Given data >>
▬▬▬

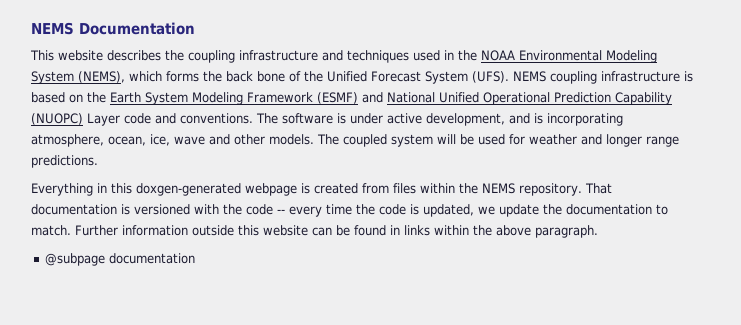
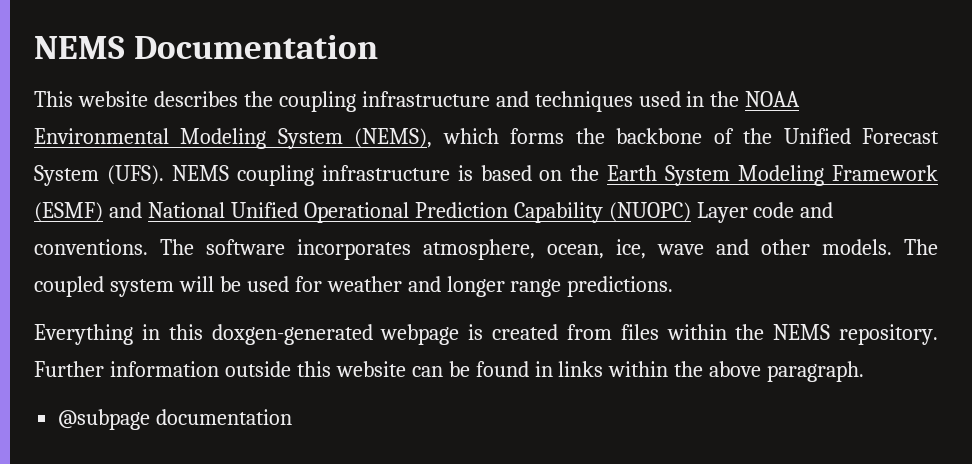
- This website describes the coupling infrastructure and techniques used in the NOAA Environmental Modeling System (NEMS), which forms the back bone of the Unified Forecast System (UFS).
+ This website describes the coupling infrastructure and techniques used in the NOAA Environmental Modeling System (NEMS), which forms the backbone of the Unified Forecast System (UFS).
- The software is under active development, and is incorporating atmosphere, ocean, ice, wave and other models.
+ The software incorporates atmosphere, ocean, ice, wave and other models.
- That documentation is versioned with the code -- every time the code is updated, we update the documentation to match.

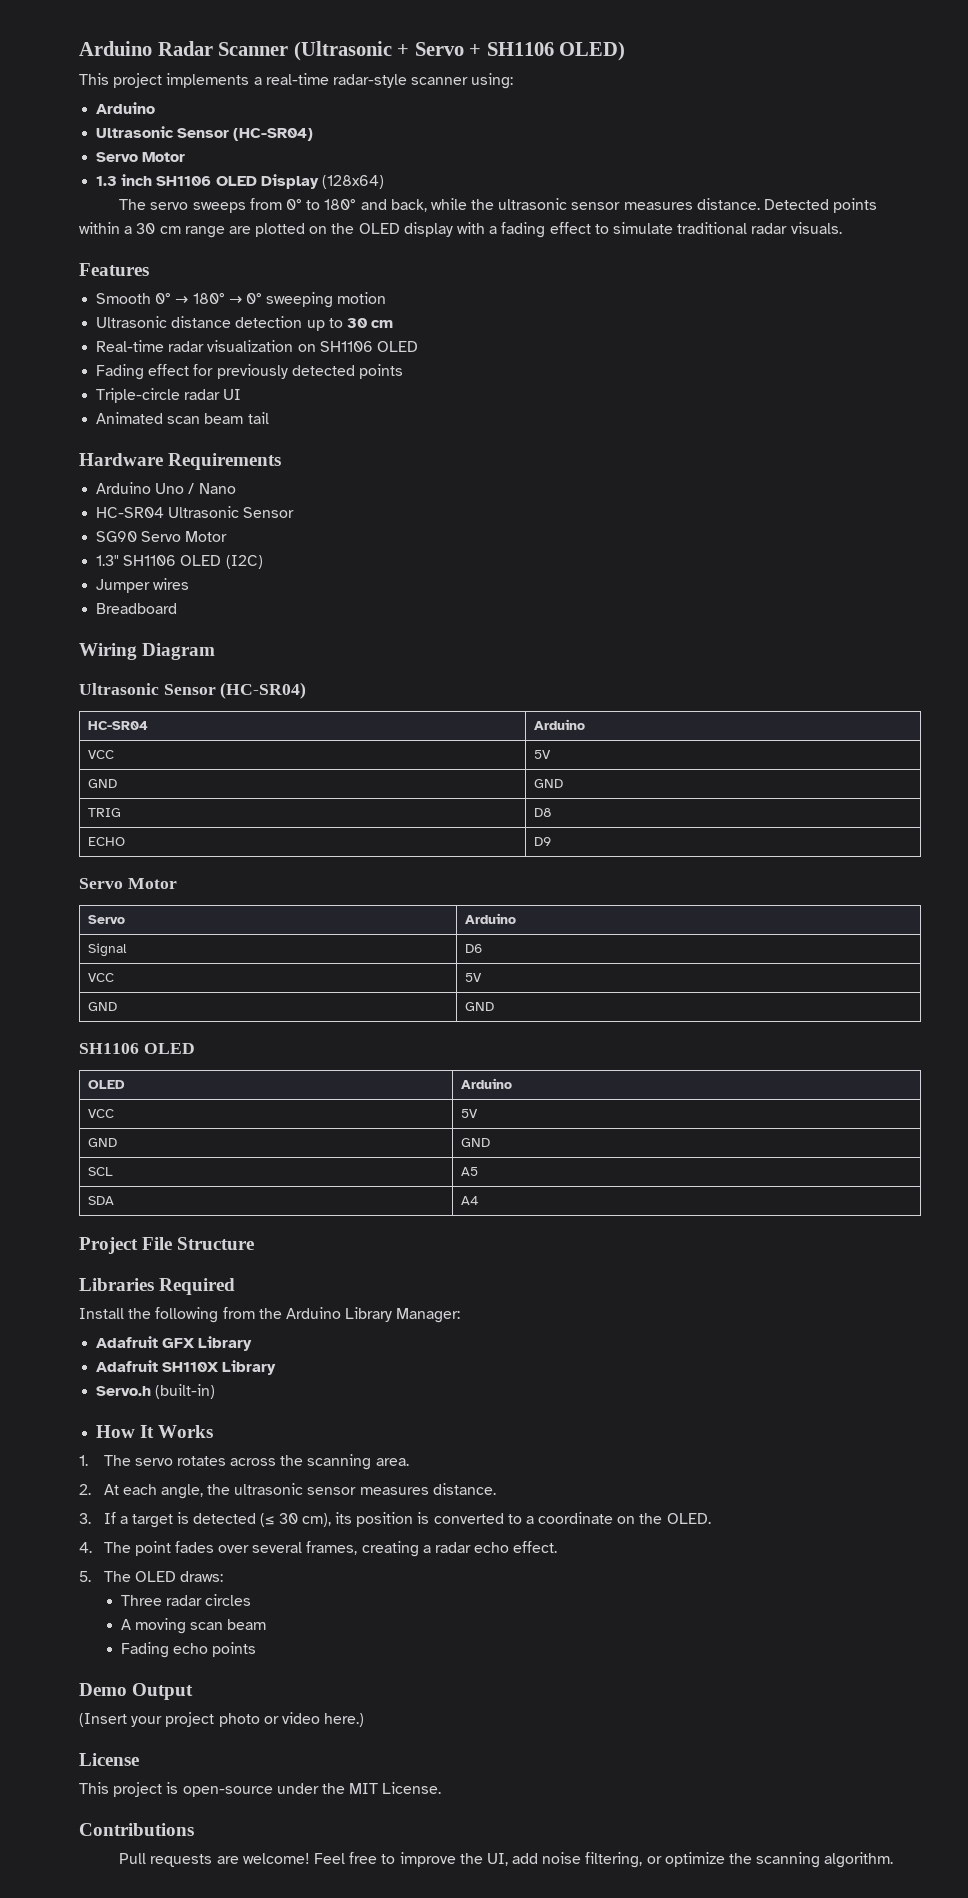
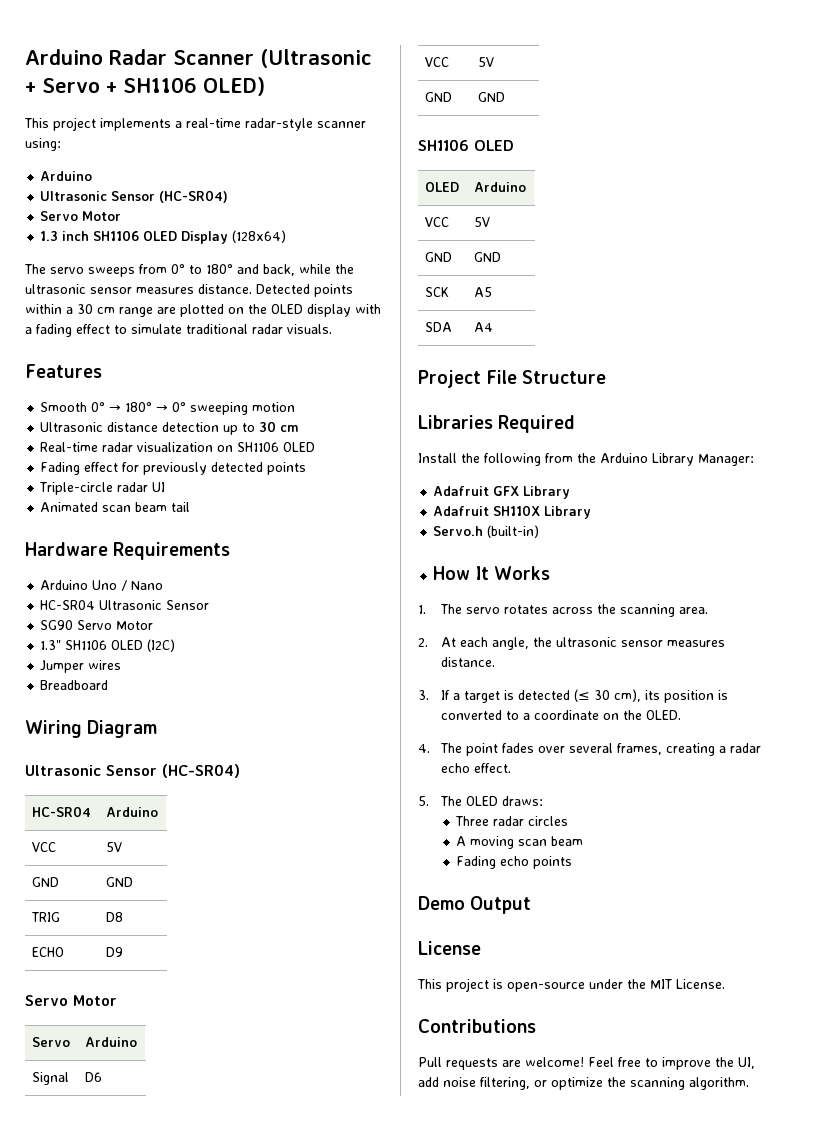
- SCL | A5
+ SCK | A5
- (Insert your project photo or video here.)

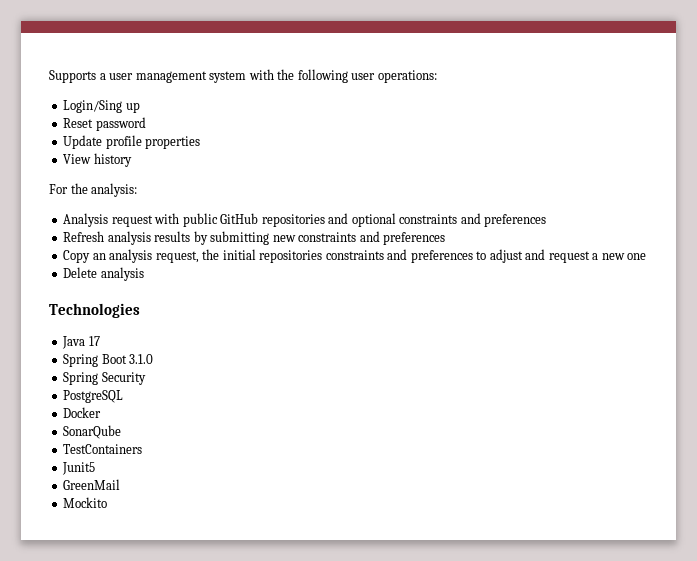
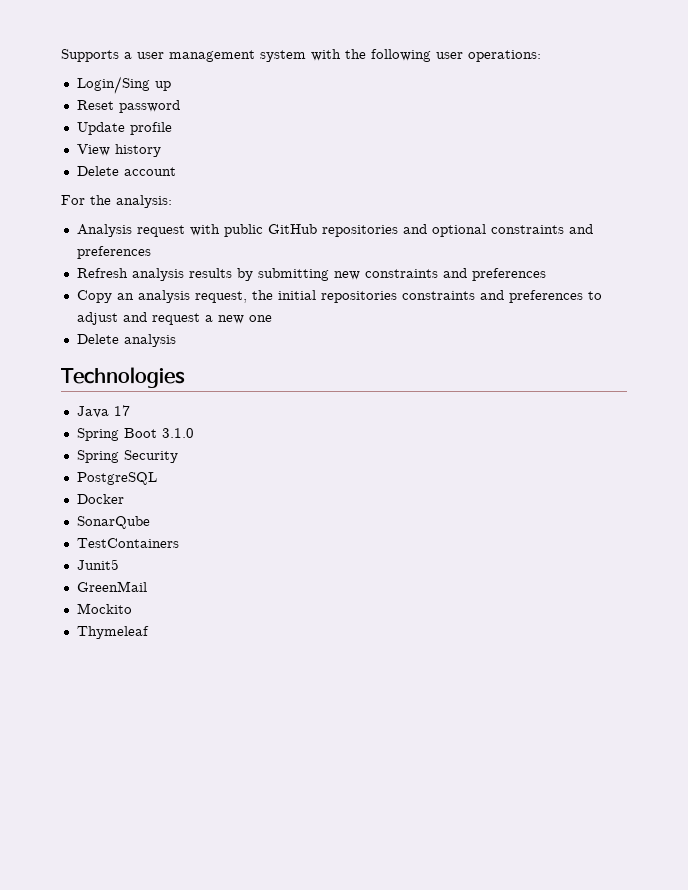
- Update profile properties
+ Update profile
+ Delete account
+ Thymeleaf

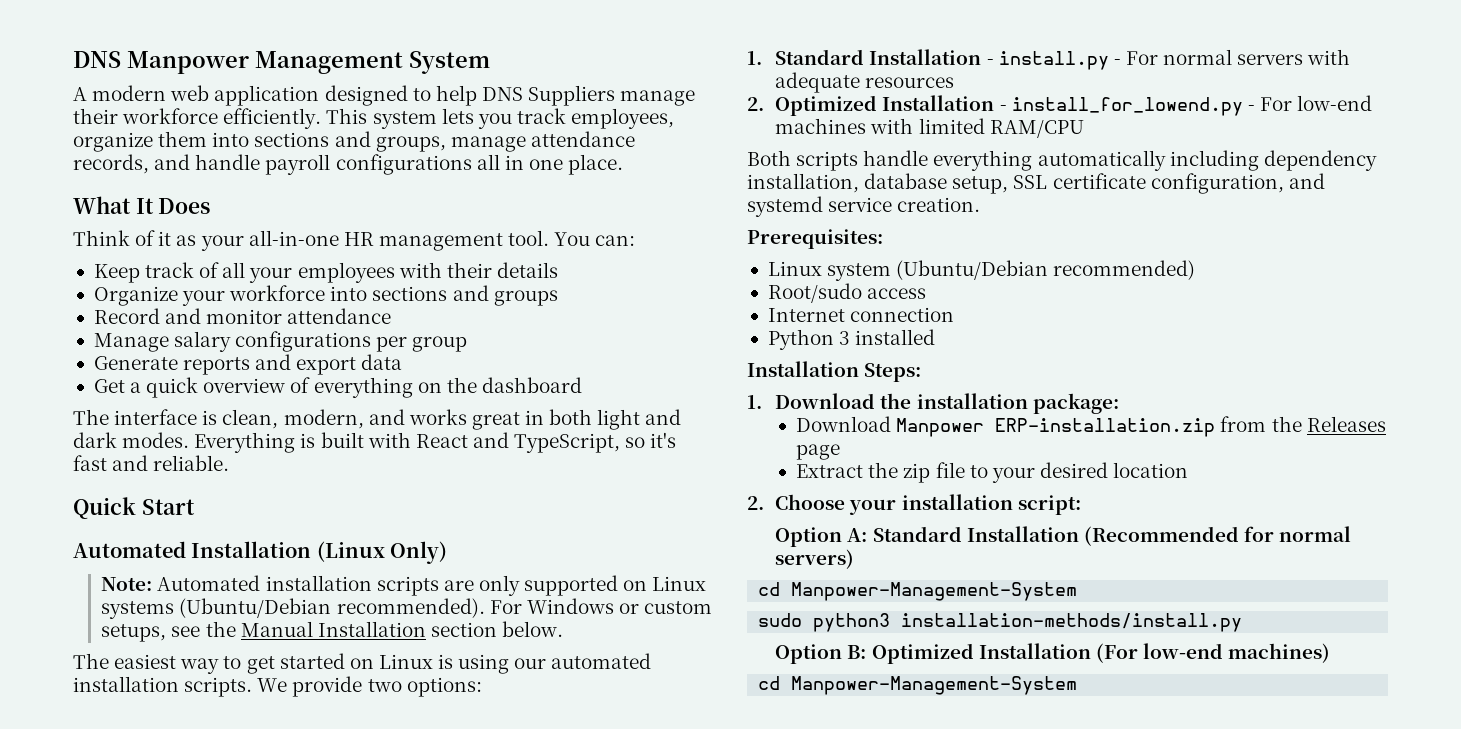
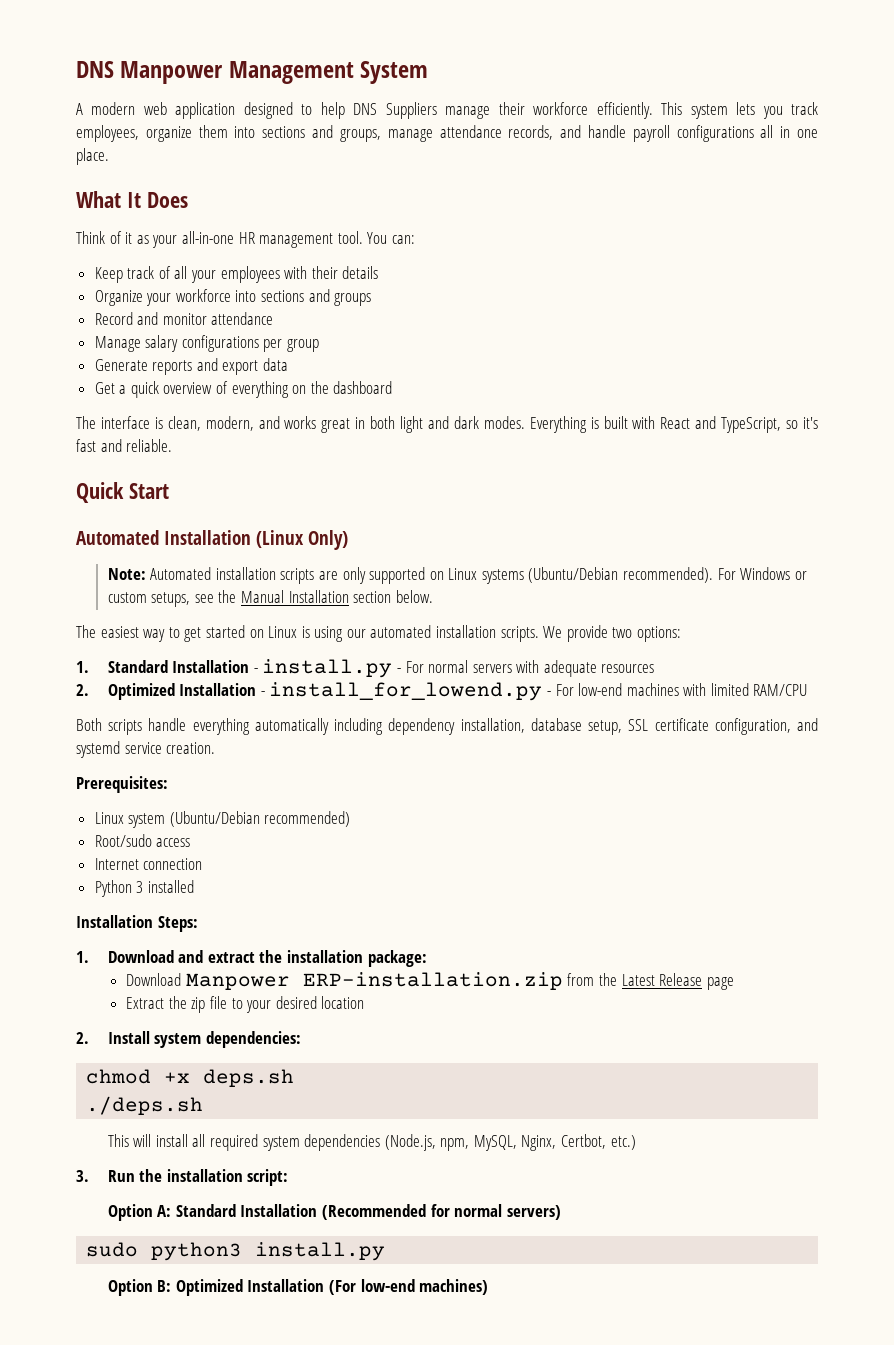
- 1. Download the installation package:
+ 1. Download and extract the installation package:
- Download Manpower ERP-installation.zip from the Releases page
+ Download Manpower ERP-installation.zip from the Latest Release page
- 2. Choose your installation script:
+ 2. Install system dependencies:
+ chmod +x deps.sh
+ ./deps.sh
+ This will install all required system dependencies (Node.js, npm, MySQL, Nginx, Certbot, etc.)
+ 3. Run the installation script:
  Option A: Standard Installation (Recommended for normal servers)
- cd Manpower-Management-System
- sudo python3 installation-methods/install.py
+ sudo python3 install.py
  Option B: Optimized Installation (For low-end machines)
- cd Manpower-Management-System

▬▬▬

What needs to be done >>
Search the entries for the word "other" and copy every line that has it.

Task answer >>
- The software is under active development, and is incorporating atmosphere, ocean, ice, wave and other models.
+ The software incorporates atmosphere, ocean, ice, wave and other models.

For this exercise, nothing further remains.